═══ SOURCE DATA ═══

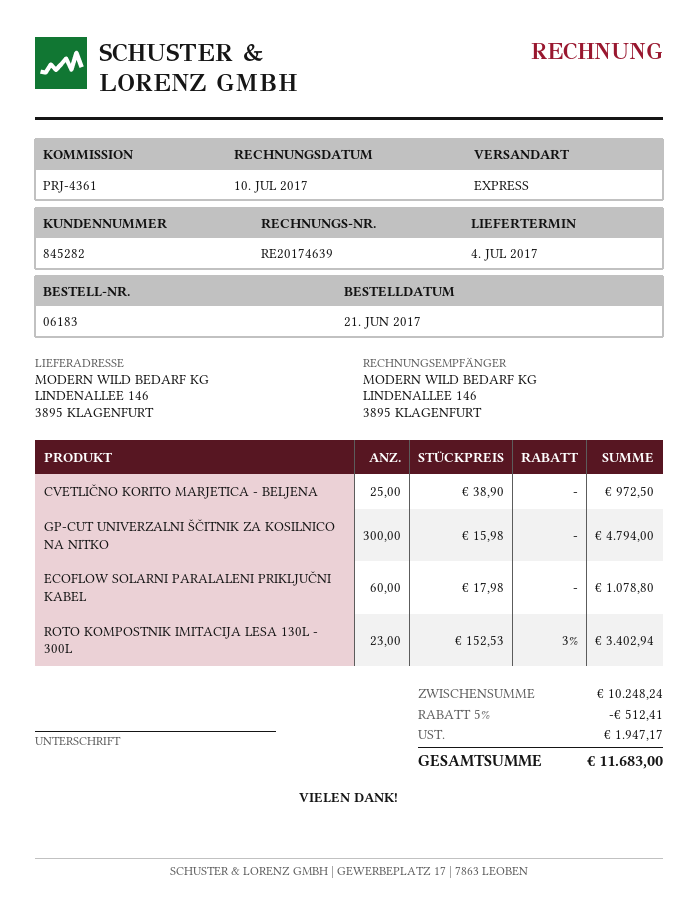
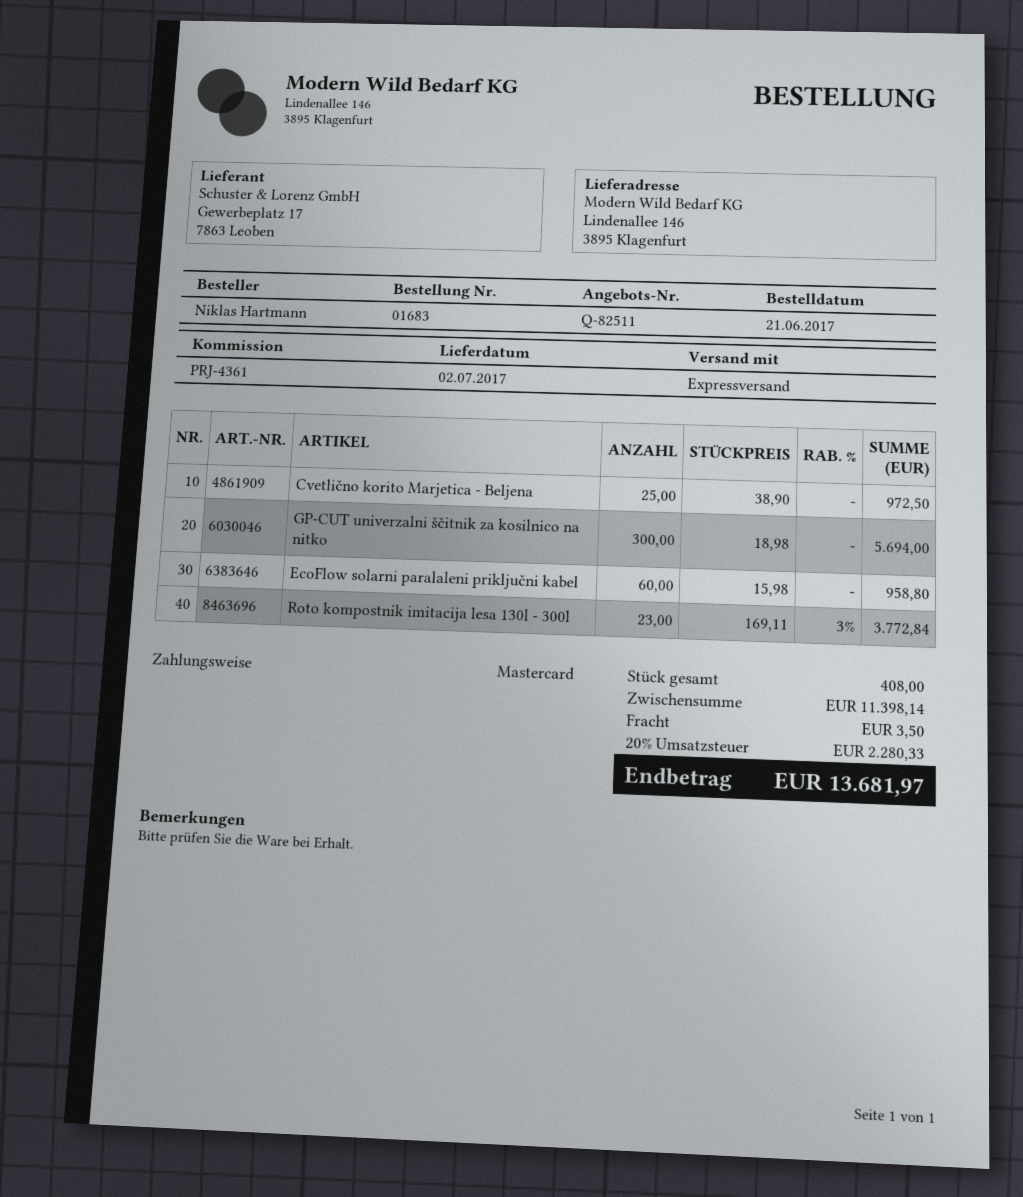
order number: 06183 -> 01683
delivery date: 2017-07-04 -> 2017-07-02
GP-CUT UNIVERZALNI ŠČITNIK ZA KOSILNICO NA NITKO: 300 x 15.98 = 4794.00 -> 300 x 18.98 = 5694.00
ECOFLOW SOLARNI PARALALENI PRIKLJUČNI KABEL: 60 x 17.98 = 1078.80 -> 60 x 15.98 = 958.80
ROTO KOMPOSTNIK IMITACIJA LESA 130L - 300L: 23 x 152.53 - 3% = 3402.94 -> 23 x 169.11 - 3% = 3772.84
subtotal: 10248.24 -> 11398.14
discount: 5% = 512.41 -> none
shipping: none -> 3.50
tax: 1947.17 -> 2280.33
total: 11683.00 -> 13681.97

═══

> **YOUR ASSIGNMENT**:
The entries above are to be returned exactly, without their pictures.

> **OUTPUT OF THE EXERCISE**:
order number: 06183 -> 01683
delivery date: 2017-07-04 -> 2017-07-02
GP-CUT UNIVERZALNI ŠČITNIK ZA KOSILNICO NA NITKO: 300 x 15.98 = 4794.00 -> 300 x 18.98 = 5694.00
ECOFLOW SOLARNI PARALALENI PRIKLJUČNI KABEL: 60 x 17.98 = 1078.80 -> 60 x 15.98 = 958.80
ROTO KOMPOSTNIK IMITACIJA LESA 130L - 300L: 23 x 152.53 - 3% = 3402.94 -> 23 x 169.11 - 3% = 3772.84
subtotal: 10248.24 -> 11398.14
discount: 5% = 512.41 -> none
shipping: none -> 3.50
tax: 1947.17 -> 2280.33
total: 11683.00 -> 13681.97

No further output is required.